Data Data Everywhere

…but let’s just stop and think”, was the opening title for the panel debate earlier this month which I and forty or so others attended at the Royal Society, sponsored by the Royal Statistical Society (as part of the Get Stats Statistical Literacy campaign) and the British Academy.

The panel session was titled “Speed Data-ing: the effects of the rapid rise of the data society. Is the public’s date with data heading for disaster, or could it be a match made in heaven?”

The opener was from David Hand, the current President of the Royal Statistical Society and Professor of Statistics at Imperial College London. The key messages here were around that the fact that some of the data collection is more explicit and some more implicit. The more explicit includes the government collection of data to help understand the needs and wishes of the population. The more implicit includes all that personal and collective on-line purchasing information that is used to make quite targeted recommendations to us.

Perhaps the key message though was around the impacts of joining all of the data up. Well not in fact all of it, just some of it will enable new insights. How long before the life insurance premium is informed by the information collected about personal food purchases….

Opening up and explaining the numbers behind the news was the message from Simon Rogers the Guardian’s Datablog editor. Acting as the bridge between the data and expert user is a key role for the datablog, supporting the mutualisation of data. This has led to a significant flow of visualisation of the emerging data, but also widening the scope of what might be helpfully visualised, such as mapping the locations in the latest round of wikileaks. Also some frustrations along the way for the datablog, including the ability to get consistent high level data from across government departments. But the Guardian still pull together the most publically accessible and comprehensive spend profile for government.

The benefits and risk of open data was the theme for David Spiegelhalter, Winton Professor of the Public Understanding of Risk at the University of Cambridge. The emphasis here again on the added value of integrating data together, and the ease with which this can be done. But also acknowledging the risk of over interpretation. Was interesting to explore where things goes wrong, including where the logic flows in linking data but the outcome is flawed and even nonsensicle, and especially when outcomes are statistically significant but meaning is nonsensicle. Simple tools can be quite enlightening, with the funnel plot providing easy insight in a range of cases.
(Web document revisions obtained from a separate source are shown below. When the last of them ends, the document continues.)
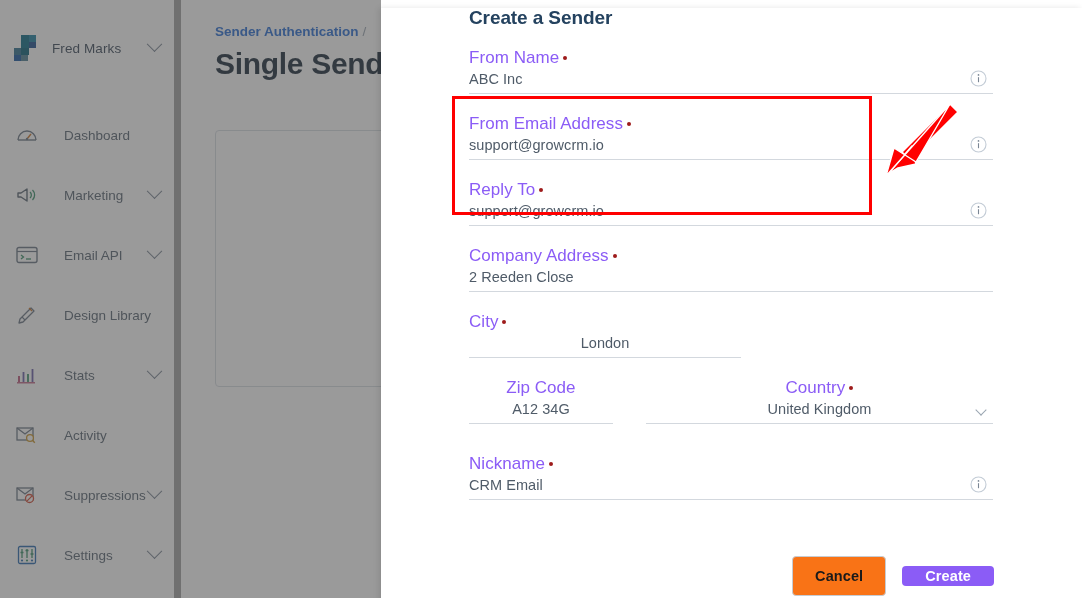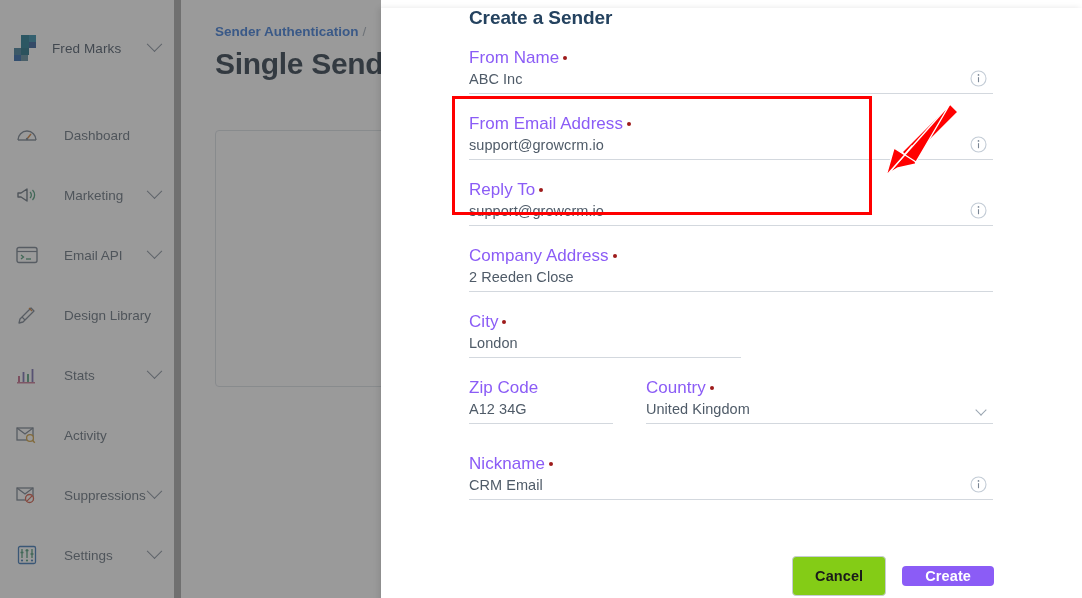--- a/index.html
+++ b/index.html
@@ -100,32 +100,32 @@
   .field-value {
     font-size: 14.5px; color: #4f5b68; letter-spacing: .05px;
     padding-bottom: 6px; border-bottom: 1px solid #d3d8de;
     display: block; min-height: 22px;
   }
   .info-ico {
     position: absolute; right: 6px; bottom: 7px;
     width: 17px; height: 17px;
   }
 
-  .row2 { display: flex; gap: 14px; margin-bottom: 20px; }
+  .row2 { display: flex; gap: 14px; margin-bottom: 20px; text-align: center; }
   .row2 > .col { position: relative; }
   .col-zip { width: 148px; margin-right: 19px; }
   .col-country { width: 357px; }
   .sel-chev {
     position: absolute; right: 8px; bottom: 10px;
     width: 8px; height: 8px;
     border-right: 1.4px solid #9aa5b1; border-bottom: 1.4px solid #9aa5b1;
     transform: rotate(45deg);
   }
 
-  .w-short { width: 272px; }
+  .w-short { width: 272px; text-align: center; }
   .w-full  { width: 524px; }
 
   
   .hl-box {
     position: absolute; left: 452px; top: 96px;
     width: 420px; height: 119px;
     border: 3px solid #ff0000; pointer-events: none;
   }
   .arrow { position: absolute; left: 870px; top: 100px; pointer-events: none; }
 
@@ -133,21 +133,21 @@
   .footer {
     position: absolute; right: 88px; bottom: 10px;
     display: flex; align-items: center; gap: 16px;
   }
   .btn {
     font-family: "Liberation Sans", sans-serif;
     font-size: 14.5px; font-weight: bold; letter-spacing: .1px;
     border-radius: 4px; cursor: pointer; line-height: 1;
   }
   .btn-cancel {
-    background: #84cc16; color: #1a1a1a;
+    background: #f97316; color: #1a1a1a;
     border: 1px solid #c6ccd3; padding: 12px 22px;
   }
   .btn-create {
     background: #8b5cf6; color: #ffffff; border: none; padding: 3px 23px;
   }
 </style>
 </head>
 <body>
 
 <div id="root">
One of the key questions that emerged for me - and which I put to the panel - was the extent to which open access to data is just access for expert public rather than the lay public, and this might evolve. While the Guardian has a datablog, and other broadsheets have data experts, so perhaps a measure might be when red-tops newspapers are also driving a data enabling agenda. There was recognition of the work going on to help identity what works for the lay public, with data experts getting more involved in public documents. Also value is now getting extracted from the numbers by folk that don’t need to crunch the numbers in the ways that would have been necessary in the past, and that we’re in the early days of data open data and visualisation… Also noteworthy that some of the media data products are already becoming definitive reference points – even for government - such as the Guardian’s visualisation of government departmental spend as seen here…
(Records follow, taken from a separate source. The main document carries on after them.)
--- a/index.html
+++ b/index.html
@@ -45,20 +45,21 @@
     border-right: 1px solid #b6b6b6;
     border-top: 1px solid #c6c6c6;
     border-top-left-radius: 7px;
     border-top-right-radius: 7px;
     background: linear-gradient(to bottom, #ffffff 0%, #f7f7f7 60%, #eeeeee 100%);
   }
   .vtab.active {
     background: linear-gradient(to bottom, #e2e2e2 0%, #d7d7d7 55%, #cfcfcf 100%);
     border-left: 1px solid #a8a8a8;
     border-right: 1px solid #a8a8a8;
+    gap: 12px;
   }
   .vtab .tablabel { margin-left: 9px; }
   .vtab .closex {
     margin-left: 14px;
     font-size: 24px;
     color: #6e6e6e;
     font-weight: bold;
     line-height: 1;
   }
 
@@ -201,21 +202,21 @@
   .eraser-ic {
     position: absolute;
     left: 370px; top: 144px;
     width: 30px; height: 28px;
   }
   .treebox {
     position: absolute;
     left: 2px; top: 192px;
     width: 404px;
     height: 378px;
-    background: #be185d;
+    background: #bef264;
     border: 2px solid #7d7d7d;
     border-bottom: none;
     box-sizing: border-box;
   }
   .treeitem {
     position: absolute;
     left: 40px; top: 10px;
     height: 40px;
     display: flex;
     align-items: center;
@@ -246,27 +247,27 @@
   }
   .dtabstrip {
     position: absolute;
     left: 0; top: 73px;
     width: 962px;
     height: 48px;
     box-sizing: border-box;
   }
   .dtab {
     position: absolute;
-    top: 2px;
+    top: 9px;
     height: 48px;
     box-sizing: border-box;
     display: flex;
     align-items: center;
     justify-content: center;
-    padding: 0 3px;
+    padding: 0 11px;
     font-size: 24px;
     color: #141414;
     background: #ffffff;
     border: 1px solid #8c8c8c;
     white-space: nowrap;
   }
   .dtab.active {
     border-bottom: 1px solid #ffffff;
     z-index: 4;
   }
So where might all this take us….

1. Road Map. This makes we wonder if now we need a new way to think about “data”. It seems we’re missing a macro and accessible way to organise and describe this emerging world, the way we have for our physical world. Perhaps the best analogy for me is “roads” (plural, the way data is plural of datum). We all have a sense of a UK road structure (road numbers generally increase clockwise out of London) and a hierarchy of roads (M,A, B, minor) with standard characteristics which are generally predictable (which we know having travelled only some) but which are still locally unique. As a simple structure like ‘roads’ helps us understand and deal with the real world with some degree of confidence, we might need a framework for the “public understanding of data”. After all roads get us to a destination the way data enables us to get to a message

2. Data Stardom. Also, as the volume of data increases so some will reach stardom and others will fall by the wayside. While talent is only a factor in stardom, so usefulness will be only one factor for data, there’ll also be the right time right place factors. So a world where not all data are equal will be the norm, with some survival of the fittest, but because of those other factors may not be the most ‘fit for purpose’.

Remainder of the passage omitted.